The Herald unexpectedly bumped into Lee at Parc Howard on Saturday (Jul 25) along with Nia Griffith and a group of volunteers campaigning to keep the park in public ownership. The Herald took the opportunity of asking this newest of political candidates some questions about his views on Parc Howard and the political landscape in general. We began by asking him why he was standing for Assembly Member. He told the Herald: “I am frustrated with the way things are and rather than complaining and criticising I have decided to stand up and be counted and do something about it. That is why I have put my name forward as the Labour candidate for the Llanelli AM.”
We asked Lee why he was campaigning at the park and he told the Herald: “I’ve signed the petition and the good thing that has come out of this is it has forced the people of Llanelli to realise that Parc Howard’s future cannot be taken for granted. There is a threat and we can either sit back or allow private developers to carve this up for their interests or the town can come together in a conversation to decide what future they want for the park. Lots of people have grown up here and have happy memories of the park. We regard it as ours and it is very important to the town.”

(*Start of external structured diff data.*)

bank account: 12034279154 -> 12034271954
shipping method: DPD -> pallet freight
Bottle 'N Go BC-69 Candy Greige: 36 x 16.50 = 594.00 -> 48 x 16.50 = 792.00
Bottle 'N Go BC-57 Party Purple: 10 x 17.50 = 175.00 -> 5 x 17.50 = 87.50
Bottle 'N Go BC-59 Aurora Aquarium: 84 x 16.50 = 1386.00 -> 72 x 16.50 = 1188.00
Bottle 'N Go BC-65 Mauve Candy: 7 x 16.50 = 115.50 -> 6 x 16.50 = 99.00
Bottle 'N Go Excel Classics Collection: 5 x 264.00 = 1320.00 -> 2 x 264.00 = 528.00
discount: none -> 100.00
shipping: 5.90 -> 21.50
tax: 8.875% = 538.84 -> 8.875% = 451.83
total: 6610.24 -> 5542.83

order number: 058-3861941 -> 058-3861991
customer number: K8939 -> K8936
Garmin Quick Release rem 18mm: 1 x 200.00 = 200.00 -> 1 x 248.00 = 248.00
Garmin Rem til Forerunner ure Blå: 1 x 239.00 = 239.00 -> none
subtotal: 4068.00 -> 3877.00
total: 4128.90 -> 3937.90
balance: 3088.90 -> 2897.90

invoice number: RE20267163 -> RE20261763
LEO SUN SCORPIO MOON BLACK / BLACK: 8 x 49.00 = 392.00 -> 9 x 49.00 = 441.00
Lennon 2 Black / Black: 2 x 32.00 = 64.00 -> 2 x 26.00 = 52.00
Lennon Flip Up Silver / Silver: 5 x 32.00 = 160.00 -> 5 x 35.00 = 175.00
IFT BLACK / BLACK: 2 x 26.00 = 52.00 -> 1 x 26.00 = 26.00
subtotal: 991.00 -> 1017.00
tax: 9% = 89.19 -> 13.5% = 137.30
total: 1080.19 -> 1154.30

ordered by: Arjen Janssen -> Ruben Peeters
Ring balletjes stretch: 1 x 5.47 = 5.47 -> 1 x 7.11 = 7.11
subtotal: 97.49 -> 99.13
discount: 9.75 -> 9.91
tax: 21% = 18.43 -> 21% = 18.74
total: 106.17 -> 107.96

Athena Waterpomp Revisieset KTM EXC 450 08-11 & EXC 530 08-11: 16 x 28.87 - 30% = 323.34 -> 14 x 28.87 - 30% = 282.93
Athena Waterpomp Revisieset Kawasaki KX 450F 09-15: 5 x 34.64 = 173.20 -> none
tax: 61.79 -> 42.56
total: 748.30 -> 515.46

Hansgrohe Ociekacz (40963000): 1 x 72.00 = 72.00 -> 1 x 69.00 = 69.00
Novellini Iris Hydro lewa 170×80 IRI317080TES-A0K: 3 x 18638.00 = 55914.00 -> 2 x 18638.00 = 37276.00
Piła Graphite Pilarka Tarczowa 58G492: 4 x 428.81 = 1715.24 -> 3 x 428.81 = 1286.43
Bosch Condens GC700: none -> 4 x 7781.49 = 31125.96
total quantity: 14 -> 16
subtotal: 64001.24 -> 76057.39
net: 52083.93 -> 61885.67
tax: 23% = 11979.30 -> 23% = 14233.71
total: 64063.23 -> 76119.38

Given the widespread reporting of the activities of the Parc Howard Association chairman Ken Rees we asked Lee if the park association needed a change of culture. Looking at the bigger political picture in the UK before turning to the issue of the PHA chairman Ken Rees, Lee told the Herald: “There is a big storm coming. We have only had half of the cuts. Places like this are under threat. We can’t just leave this to councillors and people who sit on committees. It needs to have a broader conversation about what we want for our community and how that is going to be paid for. We need to take some responsibility ourselves for our town. That is the positive coming out of this revolt against what Ken Rees and others have been doing behind people’s backs. It is important that the park belongs to the public but it is not reaching its full potential. We may not want it handed over to private interests but we want something better than we have got.”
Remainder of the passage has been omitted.